Advocates for the “99 percent” have built a simple and compelling story: They blame their situation on taxes, the super-fortunate “1 percent” and a broken promise. For decades, the story goes, the lower and middle classes permitted the rich to pay less than their fair share of federal taxes. More money in the private economy was supposed to mean stronger economic growth, more jobs and better opportunities for everyone else. But instead of reinvesting in America, the 1 percenters took the money and ran. Now the 99 percent want to put an end to tax exemptions, credits and other “tax preferences” that have done little to help them.

Among these taxes are the “muni exemption” that excuses investors from paying federal income taxes on the interest they collect on investments in state and local government bonds. That interest rate is, of course, lower than it would be for a corporate bond. The exemption has been part of the federal tax code for as long as we’ve had a federal income tax. It’s a natural target because conventional wisdom says municipal bonds mostly benefit rich folks who can afford to buy them. President Obama seems sympathetic to this argument and has floated his own plans to reform the exemption.

As it turns out, some new academic research sheds light on this issue. In a new paper, researchers Dan Bergstresser of Brandeis University and Randy Cohen of Massachusetts Institute of Technology ask a simple but often overlooked question: Who actually owns municipal bonds? To get at the answer, they analyzed 25 years of detailed data on individual households’ finances. They found that municipal bond ownership has in fact become more concentrated with the wealthy. The top 1 percent of households by total wealth owned about one-quarter of all municipal bonds in 1989. By 2013 they had upped that edge to around 42 percent.

Ironically enough, this concentration of investment has a lot to do with our past attempts to reduce inequality. From 1989 to 2013, tax-deferred retirement accounts like 401(k)s and IRAs became the savings vehicle of choice for the middle class. Before those tools were available, regular folks often bought municipal bonds as a tax-free way to save for retirement or for college. Today they can buy stocks and other taxable assets through a tax-free retirement account and realize a much better return on investment. Municipal bonds with their tax-free but lower interest rates make a lot of sense for rich people, but now the middle class have better options.

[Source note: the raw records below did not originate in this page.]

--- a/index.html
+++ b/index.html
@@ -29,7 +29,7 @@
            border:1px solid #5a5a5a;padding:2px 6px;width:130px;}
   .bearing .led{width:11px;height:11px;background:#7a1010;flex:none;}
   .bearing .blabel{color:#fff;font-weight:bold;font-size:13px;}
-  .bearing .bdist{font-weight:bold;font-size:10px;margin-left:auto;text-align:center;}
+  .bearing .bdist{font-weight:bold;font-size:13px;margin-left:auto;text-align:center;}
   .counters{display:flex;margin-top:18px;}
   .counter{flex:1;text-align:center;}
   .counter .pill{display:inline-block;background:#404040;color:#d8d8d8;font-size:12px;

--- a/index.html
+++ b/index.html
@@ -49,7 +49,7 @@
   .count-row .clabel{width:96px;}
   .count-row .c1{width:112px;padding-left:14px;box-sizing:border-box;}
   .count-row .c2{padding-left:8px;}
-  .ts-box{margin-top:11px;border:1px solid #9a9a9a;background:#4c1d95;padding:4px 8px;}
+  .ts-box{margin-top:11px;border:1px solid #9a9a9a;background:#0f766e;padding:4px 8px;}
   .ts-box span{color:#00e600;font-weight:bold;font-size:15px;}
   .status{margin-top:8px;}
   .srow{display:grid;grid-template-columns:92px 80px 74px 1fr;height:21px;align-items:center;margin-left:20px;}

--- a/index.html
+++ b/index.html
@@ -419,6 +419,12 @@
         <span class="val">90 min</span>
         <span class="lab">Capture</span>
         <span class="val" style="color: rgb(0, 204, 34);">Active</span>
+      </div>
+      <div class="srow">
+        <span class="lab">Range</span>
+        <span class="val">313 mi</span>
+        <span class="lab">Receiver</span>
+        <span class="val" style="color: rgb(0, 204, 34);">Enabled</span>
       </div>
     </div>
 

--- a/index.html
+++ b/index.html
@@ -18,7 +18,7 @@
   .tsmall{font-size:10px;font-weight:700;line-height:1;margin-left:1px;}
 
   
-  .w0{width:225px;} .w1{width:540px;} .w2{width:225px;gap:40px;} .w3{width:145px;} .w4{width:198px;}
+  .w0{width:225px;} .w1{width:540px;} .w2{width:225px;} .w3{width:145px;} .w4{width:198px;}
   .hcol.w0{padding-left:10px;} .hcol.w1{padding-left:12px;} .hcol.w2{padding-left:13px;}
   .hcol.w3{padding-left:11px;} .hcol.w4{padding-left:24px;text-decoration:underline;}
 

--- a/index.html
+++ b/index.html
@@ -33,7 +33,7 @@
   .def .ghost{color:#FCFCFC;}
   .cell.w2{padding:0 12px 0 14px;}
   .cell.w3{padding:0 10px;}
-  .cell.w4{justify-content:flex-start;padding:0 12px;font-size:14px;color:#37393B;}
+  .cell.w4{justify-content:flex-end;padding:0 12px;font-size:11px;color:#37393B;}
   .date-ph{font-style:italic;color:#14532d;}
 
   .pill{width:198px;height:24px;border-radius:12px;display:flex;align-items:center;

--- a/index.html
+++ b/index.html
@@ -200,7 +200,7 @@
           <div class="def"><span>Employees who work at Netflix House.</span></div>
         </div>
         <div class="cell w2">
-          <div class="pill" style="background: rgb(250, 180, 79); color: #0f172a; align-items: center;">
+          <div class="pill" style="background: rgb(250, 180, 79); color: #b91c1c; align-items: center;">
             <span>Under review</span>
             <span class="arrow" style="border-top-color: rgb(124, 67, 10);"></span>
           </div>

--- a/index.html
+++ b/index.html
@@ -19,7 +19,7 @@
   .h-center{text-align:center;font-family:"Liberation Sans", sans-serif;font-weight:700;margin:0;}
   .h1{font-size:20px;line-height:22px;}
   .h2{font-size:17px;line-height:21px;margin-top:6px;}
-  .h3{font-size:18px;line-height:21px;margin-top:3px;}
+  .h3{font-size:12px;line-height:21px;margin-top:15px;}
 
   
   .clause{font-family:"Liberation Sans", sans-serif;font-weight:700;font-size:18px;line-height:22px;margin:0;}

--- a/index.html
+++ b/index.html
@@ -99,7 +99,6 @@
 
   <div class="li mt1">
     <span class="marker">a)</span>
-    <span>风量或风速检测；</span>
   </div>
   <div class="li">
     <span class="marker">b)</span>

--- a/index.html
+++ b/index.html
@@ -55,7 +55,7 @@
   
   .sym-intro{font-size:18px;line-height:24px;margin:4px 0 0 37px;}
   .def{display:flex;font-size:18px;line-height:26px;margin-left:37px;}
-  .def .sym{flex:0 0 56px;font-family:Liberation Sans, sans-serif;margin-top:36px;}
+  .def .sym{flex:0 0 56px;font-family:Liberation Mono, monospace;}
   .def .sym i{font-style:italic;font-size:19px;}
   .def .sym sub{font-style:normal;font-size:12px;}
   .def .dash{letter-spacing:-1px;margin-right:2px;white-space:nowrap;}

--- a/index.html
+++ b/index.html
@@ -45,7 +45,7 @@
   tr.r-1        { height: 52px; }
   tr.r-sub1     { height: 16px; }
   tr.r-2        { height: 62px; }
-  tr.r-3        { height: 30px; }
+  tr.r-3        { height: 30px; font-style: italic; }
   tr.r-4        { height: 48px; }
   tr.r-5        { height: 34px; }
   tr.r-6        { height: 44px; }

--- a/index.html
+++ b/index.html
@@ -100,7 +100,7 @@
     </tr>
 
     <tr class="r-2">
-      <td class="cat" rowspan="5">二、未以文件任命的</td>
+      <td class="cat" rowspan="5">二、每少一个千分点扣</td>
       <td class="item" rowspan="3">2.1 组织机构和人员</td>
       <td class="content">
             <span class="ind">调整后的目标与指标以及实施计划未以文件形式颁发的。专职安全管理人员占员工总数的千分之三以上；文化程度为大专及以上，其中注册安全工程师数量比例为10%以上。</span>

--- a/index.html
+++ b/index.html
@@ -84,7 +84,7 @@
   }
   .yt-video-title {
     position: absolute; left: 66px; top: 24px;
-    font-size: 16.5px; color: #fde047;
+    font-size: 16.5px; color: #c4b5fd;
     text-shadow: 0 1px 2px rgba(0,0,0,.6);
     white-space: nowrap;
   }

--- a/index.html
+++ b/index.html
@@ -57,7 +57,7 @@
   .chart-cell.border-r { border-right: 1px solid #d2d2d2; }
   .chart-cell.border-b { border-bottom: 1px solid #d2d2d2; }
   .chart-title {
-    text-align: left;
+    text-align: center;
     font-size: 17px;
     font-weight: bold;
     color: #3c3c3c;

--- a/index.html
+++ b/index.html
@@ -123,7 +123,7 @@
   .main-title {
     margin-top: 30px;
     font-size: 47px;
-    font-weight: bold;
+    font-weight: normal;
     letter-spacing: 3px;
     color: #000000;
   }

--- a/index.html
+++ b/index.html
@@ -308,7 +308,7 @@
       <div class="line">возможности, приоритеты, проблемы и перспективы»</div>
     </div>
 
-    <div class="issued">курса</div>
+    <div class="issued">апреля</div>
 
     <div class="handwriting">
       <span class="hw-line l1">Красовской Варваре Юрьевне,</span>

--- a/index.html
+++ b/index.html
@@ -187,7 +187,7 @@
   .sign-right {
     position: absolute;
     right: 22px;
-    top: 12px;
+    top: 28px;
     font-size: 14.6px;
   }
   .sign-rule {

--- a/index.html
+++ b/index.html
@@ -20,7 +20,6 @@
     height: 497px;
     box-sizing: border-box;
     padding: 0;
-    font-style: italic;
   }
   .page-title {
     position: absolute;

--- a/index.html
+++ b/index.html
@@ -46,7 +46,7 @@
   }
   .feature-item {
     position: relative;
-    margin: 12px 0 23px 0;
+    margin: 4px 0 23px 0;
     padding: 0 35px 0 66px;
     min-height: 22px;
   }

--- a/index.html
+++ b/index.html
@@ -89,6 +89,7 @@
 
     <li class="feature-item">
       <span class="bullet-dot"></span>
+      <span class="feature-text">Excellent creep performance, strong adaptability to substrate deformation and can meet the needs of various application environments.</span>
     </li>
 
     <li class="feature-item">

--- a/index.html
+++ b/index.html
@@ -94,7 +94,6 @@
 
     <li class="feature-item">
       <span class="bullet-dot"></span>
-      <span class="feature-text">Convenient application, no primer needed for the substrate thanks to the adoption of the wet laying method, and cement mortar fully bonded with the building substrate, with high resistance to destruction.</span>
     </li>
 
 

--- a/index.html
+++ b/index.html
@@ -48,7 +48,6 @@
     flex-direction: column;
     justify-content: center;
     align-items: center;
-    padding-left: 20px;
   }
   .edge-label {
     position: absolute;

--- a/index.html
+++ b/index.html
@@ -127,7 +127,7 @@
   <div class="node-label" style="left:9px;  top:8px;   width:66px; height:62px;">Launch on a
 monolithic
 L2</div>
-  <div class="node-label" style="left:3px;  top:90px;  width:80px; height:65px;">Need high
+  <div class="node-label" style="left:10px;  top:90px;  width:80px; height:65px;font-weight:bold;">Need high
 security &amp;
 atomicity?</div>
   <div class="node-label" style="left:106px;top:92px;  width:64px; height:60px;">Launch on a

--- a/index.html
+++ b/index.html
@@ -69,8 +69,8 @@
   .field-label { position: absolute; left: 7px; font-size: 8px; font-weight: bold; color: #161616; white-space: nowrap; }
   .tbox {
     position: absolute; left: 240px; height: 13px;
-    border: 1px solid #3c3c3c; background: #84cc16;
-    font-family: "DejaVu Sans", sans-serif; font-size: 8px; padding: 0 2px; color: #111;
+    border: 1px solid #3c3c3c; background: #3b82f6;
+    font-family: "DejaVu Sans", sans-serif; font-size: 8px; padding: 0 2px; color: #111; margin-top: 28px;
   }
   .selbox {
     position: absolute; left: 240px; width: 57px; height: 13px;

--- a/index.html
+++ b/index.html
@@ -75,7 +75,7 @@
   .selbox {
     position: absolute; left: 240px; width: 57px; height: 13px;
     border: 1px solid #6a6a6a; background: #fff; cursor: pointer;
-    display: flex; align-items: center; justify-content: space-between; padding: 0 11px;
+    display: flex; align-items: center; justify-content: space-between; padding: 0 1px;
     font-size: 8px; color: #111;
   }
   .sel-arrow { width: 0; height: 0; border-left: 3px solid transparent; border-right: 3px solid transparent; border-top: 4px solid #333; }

So if the 99 percent don’t benefit from the muni tax exemption, what else is in it for them? That’s the focus of a paper published in 2014 by a team of researchers from the Urban-Brookings Tax Policy Center. They looked at data from individuals’ tax returns to see the muni exemption’s direct and, more important, indirect effects. They too found the wealthy realize most of the tax benefits. However, their results also show that low-income taxpayers gain substantial indirect benefits, equal to as much as 15 percent of their total income.

How do these indirect benefits work? Simply put, the muni exemption reduces a government’s cost to deliver basic public services more than it reduces the taxes paid by the rich. It allows public school districts to finance new school buildings at lower interest rates, so they do. Same for roads, transit systems, bridges and many other basic public services that the 99 percent use every day. It also shifts some of the 1 percent’s attention away from corporate bonds and stocks, and that makes those investments even better: Through their 401(k)s and IRAs, lower- and middle-class folks can own them tax-free.

Tax reform can and perhaps should be a part of our policy response to income inequality. But that reform should follow from a compelling story that takes account of all the facts. This is especially true of the muni exemption’s story.